### Source material:

□ □ □ □ □

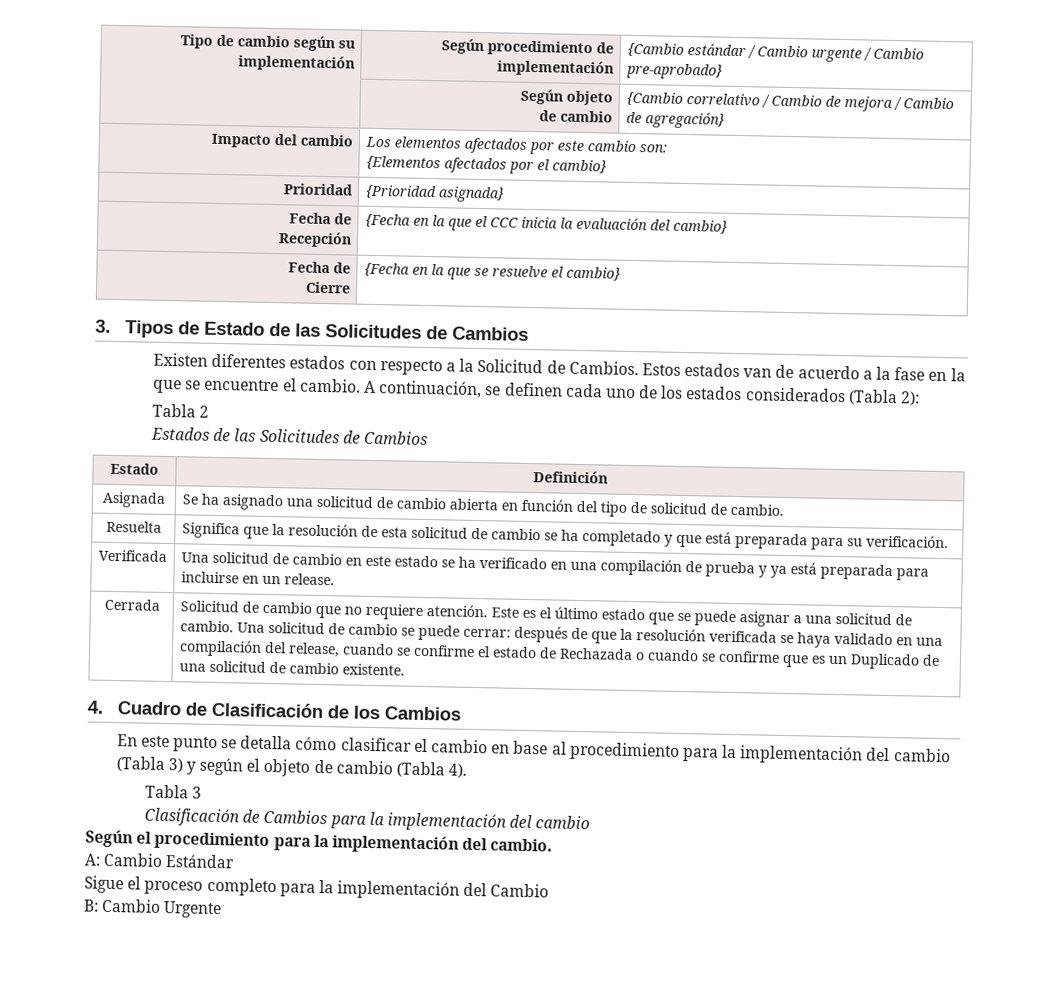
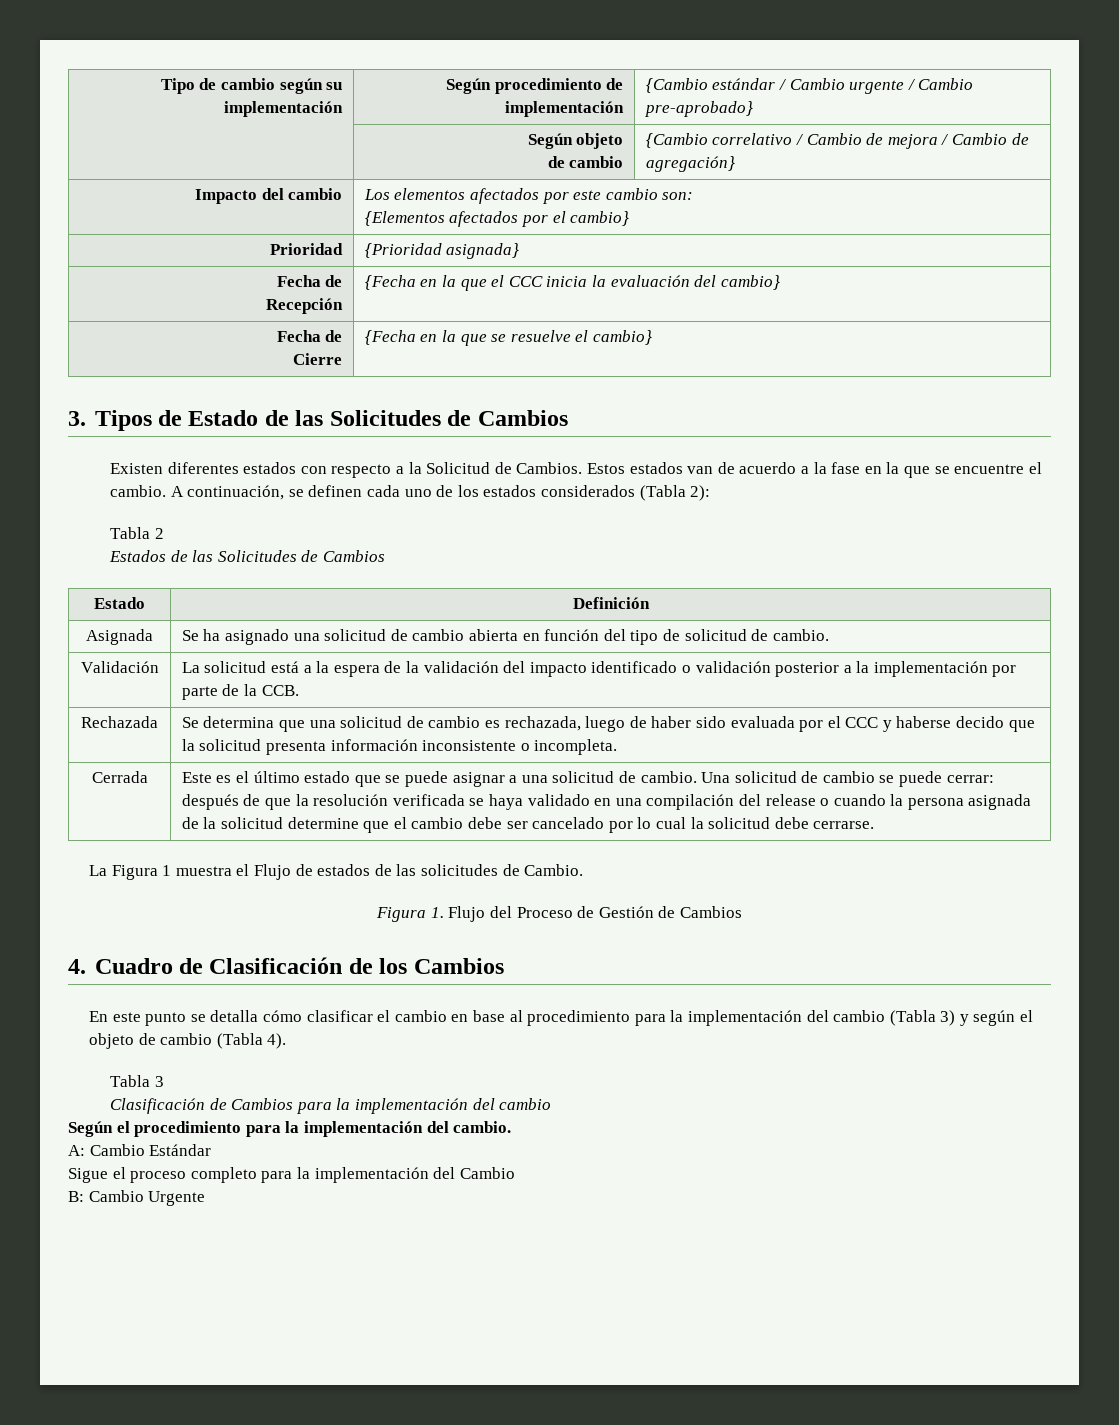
- Resuelta | Significa que la resolución de esta solicitud de cambio se ha completado y que está preparada para su verificación.
- Verificada | Una solicitud de cambio en este estado se ha verificado en una compilación de prueba y ya está preparada para incluirse en un release.
- Cerrada | Solicitud de cambio que no requiere atención. Este es el último estado que se puede asignar a una solicitud de cambio.
+ Validación | La solicitud está a la espera de la validación del impacto identificado o validación posterior a la implementación por parte de la CCB.
+ Rechazada | Se determina que una solicitud de cambio es rechazada, luego de haber sido evaluada por el CCC y haberse decido que la solicitud presenta información inconsistente o incompleta.
+ Cerrada | Este es el último estado que se puede asignar a una solicitud de cambio.
- Una solicitud de cambio se puede cerrar: después de que la resolución verificada se haya validado en una compilación del release, cuando se confirme el estado de Rechazada o cuando se confirme que es un Duplicado de una solicitud de cambio existente.
+ Una solicitud de cambio se puede cerrar: después de que la resolución verificada se haya validado en una compilación del release o cuando la persona asignada de la solicitud determine que el cambio debe ser cancelado por lo cual la solicitud debe cerrarse.
+ La Figura 1 muestra el Flujo de estados de las solicitudes de Cambio.
+ Figura 1. Flujo del Proceso de Gestión de Cambios

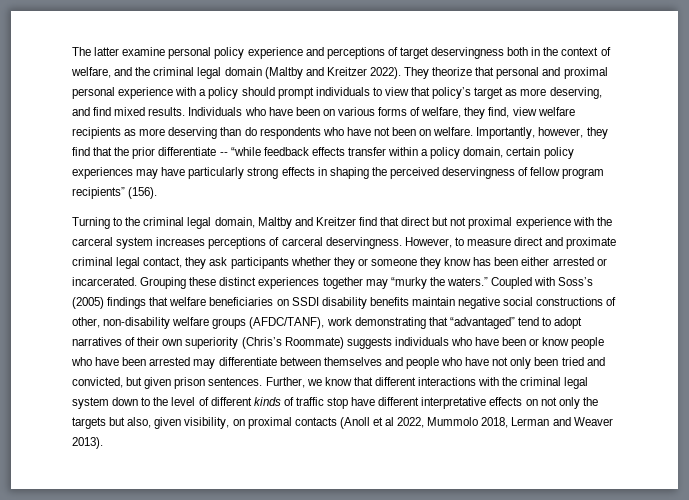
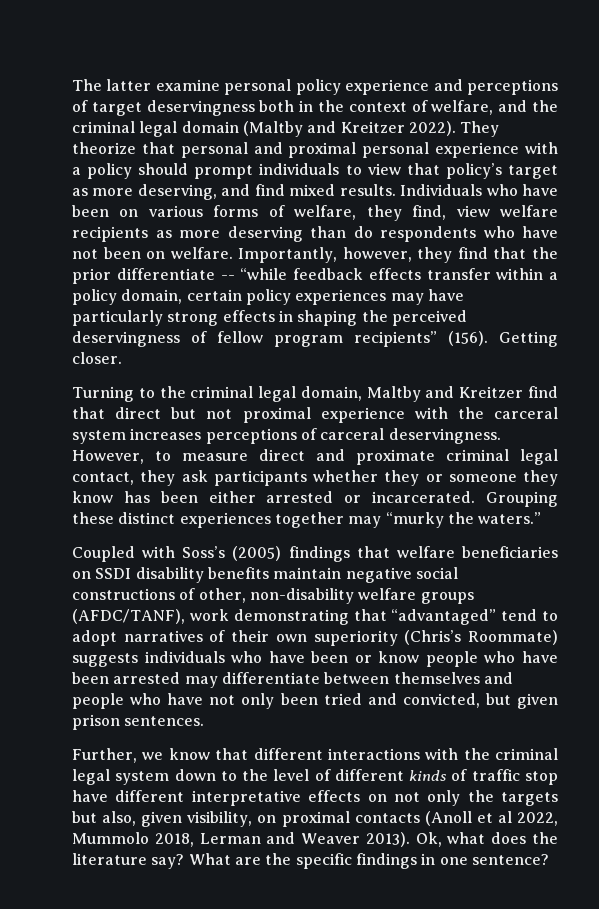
+ Getting closer.
- Grouping these distinct experiences together may “murky the waters.” Coupled with Soss’s (2005) findings that welfare beneficiaries on SSDI disability benefits maintain negative social constructions of other, non-disability welfare groups (AFDC/TANF), work demonstrating that “advantaged” tend to adopt narratives of their own superiority (Chris’s Roommate) suggests individuals who have been or know people who have been arrested may differentiate between themselves and people who have not only been tried and convicted, but given prison sentences. Further, we know that different interactions with the criminal legal system down to the level of different kinds of traffic stop have different interpretative effects on not only the targets but also, given visibility, on proximal contacts (Anoll et al 2022, Mummolo 2018, Lerman and Weaver 2013).
+ Grouping these distinct experiences together may “murky the waters.”
+ Coupled with Soss’s (2005) findings that welfare beneficiaries on SSDI disability benefits maintain negative social constructions of other, non-disability welfare groups (AFDC/TANF), work demonstrating that “advantaged” tend to adopt narratives of their own superiority (Chris’s Roommate) suggests individuals who have been or know people who have been arrested may differentiate between themselves and people who have not only been tried and convicted, but given prison sentences.
+ Further, we know that different interactions with the criminal legal system down to the level of different kinds of traffic stop have different interpretative effects on not only the targets but also, given visibility, on proximal contacts (Anoll et al 2022, Mummolo 2018, Lerman and Weaver 2013).
+ Ok, what does the literature say? What are the specific findings in one sentence?

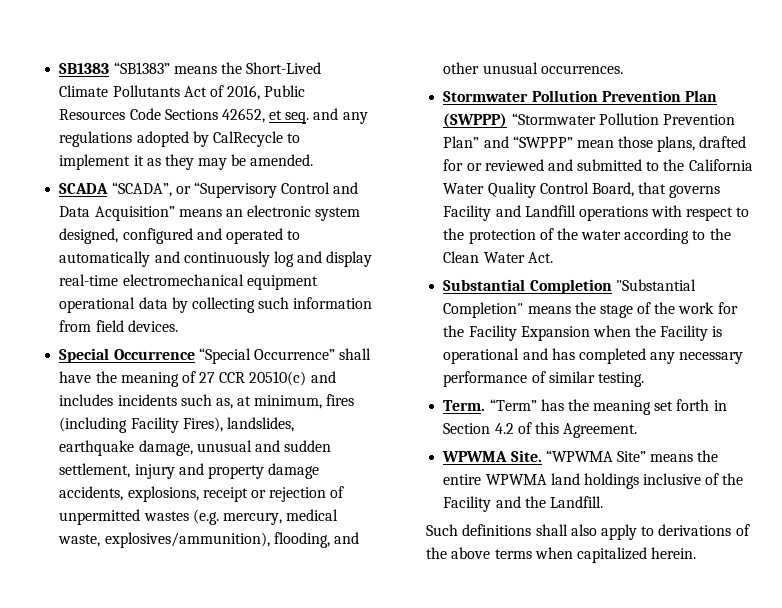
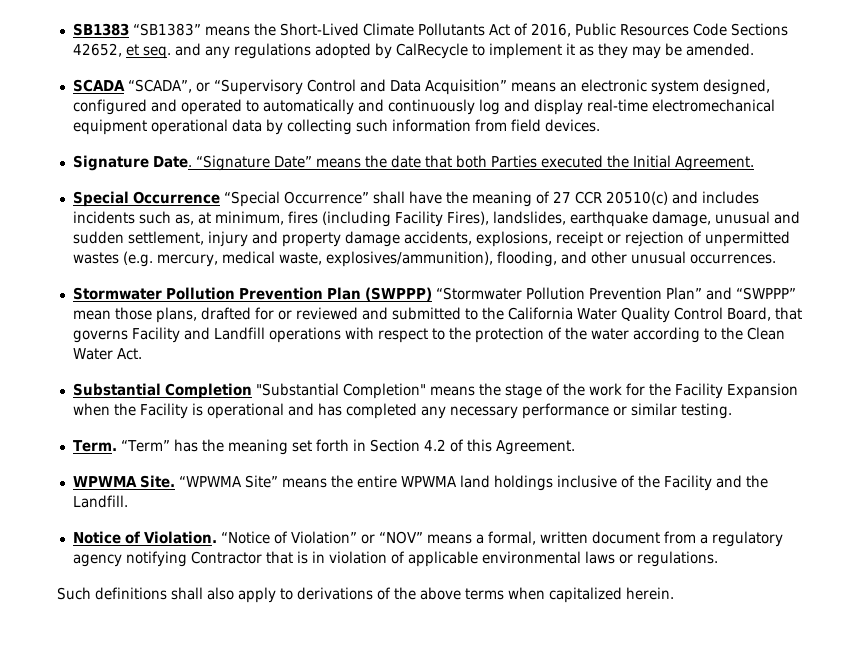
+ Signature Date. “Signature Date” means the date that both Parties executed the Initial Agreement.
- Substantial Completion "Substantial Completion" means the stage of the work for the Facility Expansion when the Facility is operational and has completed any necessary performance of similar testing.
+ Substantial Completion "Substantial Completion" means the stage of the work for the Facility Expansion when the Facility is operational and has completed any necessary performance or similar testing.
+ Notice of Violation. “Notice of Violation” or “NOV” means a formal, written document from a regulatory agency notifying Contractor that is in violation of applicable environmental laws or regulations.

□ □ □ □ □

### Exercise details:
Each line above from the one with "- Cerrada |" up to and including the one with "Cerrada | Este" must be set down exactly, and no line outside that span may appear.

### Task result:
- Cerrada | Solicitud de cambio que no requiere atención. Este es el último estado que se puede asignar a una solicitud de cambio.
+ Validación | La solicitud está a la espera de la validación del impacto identificado o validación posterior a la implementación por parte de la CCB.
+ Rechazada | Se determina que una solicitud de cambio es rechazada, luego de haber sido evaluada por el CCC y haberse decido que la solicitud presenta información inconsistente o incompleta.
+ Cerrada | Este es el último estado que se puede asignar a una solicitud de cambio.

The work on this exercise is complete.